LAS REFLEXIONES CONTRARREVOLUCIONARIAS DE JUAN MANUEL DE ROSAS

 "El formidable hombre de acción que fue Rosas en su patria, tornóse durante su largo ostracismo en meditabundo. Estudiaba, observaba en el sosiego de su retiro la evolución de la sociedad, exprimía el zumo de su experiencia para volcarlo en reflexiones...

   Rosas anotaba, en forma de máximas, sus pensamientos morales y así escribió, entre muchos otros diseminados en su correspondencia con Josefa Gómez, los siguientes (...):

   'El hombre verdaderamente libre es el que, exento de temores infundados y de deseos innecesarios, en cualquier país y en cualquiera condición en que se halle, está sujeto a los mandamientos de DIOS, al dictado de su conciencia y de una sana razón'...

   Y para explicar a su amiga Josefa Gómez por qué se dedica al estudio, a pesar de su vejez, le expresa:

     'Nunca es tarde para alcanzar a saber algo, o para hacer algo, o para hacer algo agradable a DIOS y a los hombres, si se cultiva el entendimiento.
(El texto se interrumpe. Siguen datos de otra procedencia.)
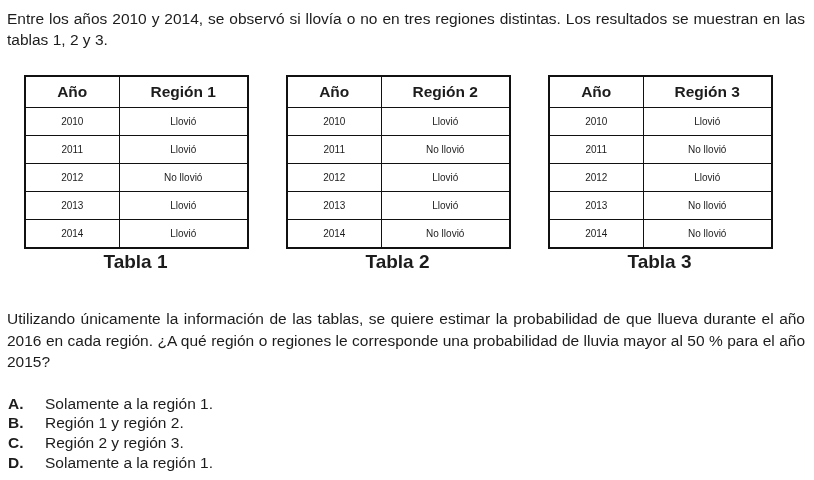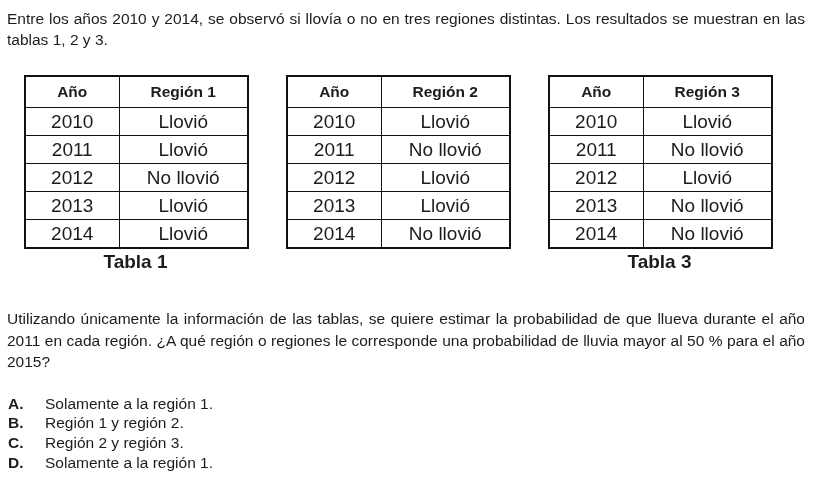--- a/index.html
+++ b/index.html
@@ -37,7 +37,7 @@
     text-align: center;
     vertical-align: middle;
     padding: 0;
-    font-size: 19px;
+    font-size: 10px;
     overflow: hidden;
     white-space: nowrap;
   }

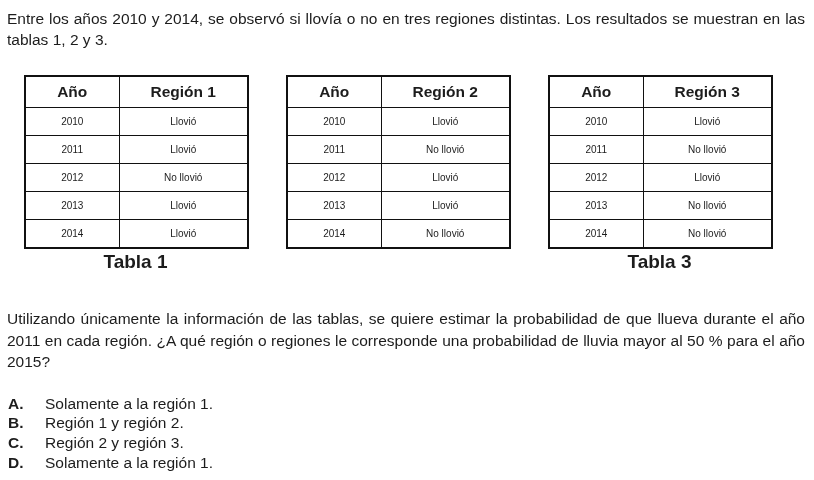--- a/index.html
+++ b/index.html
@@ -142,6 +142,7 @@
           </tr>
         </tbody>
       </table>
+      <div class="caption">Tabla 2</div>
     </div>
 
     <div class="table-block">

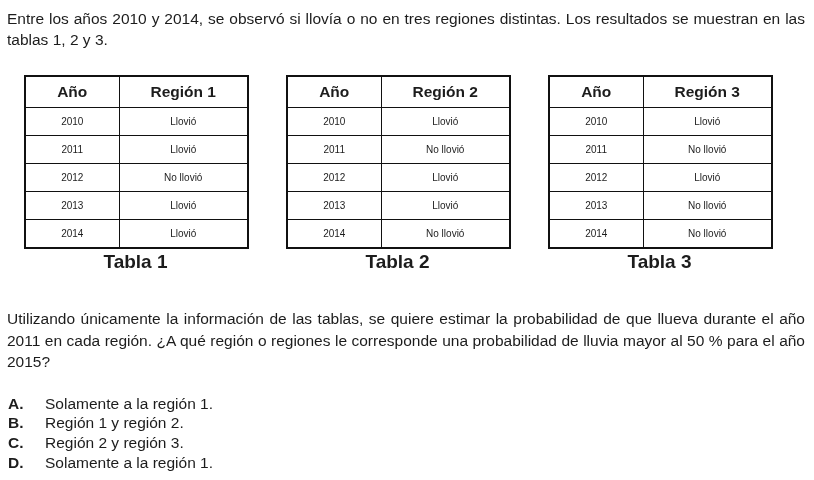--- a/index.html
+++ b/index.html
@@ -185,7 +185,7 @@
 
   </div>
 
-  <p class="question">Utilizando únicamente la información de las tablas, se quiere estimar la probabilidad de que llueva durante el año 2011 en cada región. ¿A qué región o regiones le corresponde una probabilidad de lluvia mayor al 50 % para el año 2015?</p>
+  <p class="question">Utilizando únicamente la información de las tablas, se quiere estimar la probabilidad de que llueva durante el año 2016 en cada región. ¿A qué región o regiones le corresponde una probabilidad de lluvia mayor al 50 % para el año 2015?</p>
 
   <div class="options">
     <div class="option">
San Ignacio de Loyola comenzó a estudiar latín a los 43 años; y no fueron pocos los que pasaron esa edad hasta empezar los cimientos de su gloria...'

     La expansión de las ideas liberales y de la democracia, la inquietud del proletariado y la propaganda del socialismo; la indisciplina general, las consecuencias económicas de la gran industria mecánica, las luchas civiles en ambas Américas, las guerras europeas, la violenta acción imperialista de las poderosas monarquías, el positivismo y el materialismo que embestían contra la religión y la Iglesia, todo ese gran movimiento político, económico, científico y filosófico que fermentó después de 1850 conmoviendo a la sociedad, provocaba repulsión en el espíritu reaccionario y conservador de Rosas...

    Para conseguir la paz social y la armonía internacional, Rosas...propicia el establecimiento de una Liga de naciones Cristianas, del tipo de la Santa Alianza presidida por el Papa...

     Contempla la situación del Papa Pío IX, en el año 1860, cuya posición es 'alta y escarpada como el monte Sinaí' y divisa a su alrededor 'los fulgores que anuncian la tempestad'. 'Si el Papa ha de salvar a la Iglesia Católica, necesita dar unas cuantas sacudidas con la tiara a la polilla que la carcome'. Piensa que para salvar las dificultades que rodean a las monarquías se deben fortalecer los ejércitos, para que así pueda ser posible, sin desmedro del orden ni del principio de autoridad, 'conceder; pero no ceder'.

   Rosas no se avenía con esos tiempos nuevos, en que triunfaba la revolución y el liberalismo. Se veía envuelto y ahogado por esas ideas y tendencias contra las que había combatido toda su vida. Aborrecía a los extremistas, a los izquierdistas que reputaba delincuentes peligrosos para el orden social."

(CARLOS IBARGUREN, Juan Manuel de Rosas. Su vida. Su drama. Su tiempo.)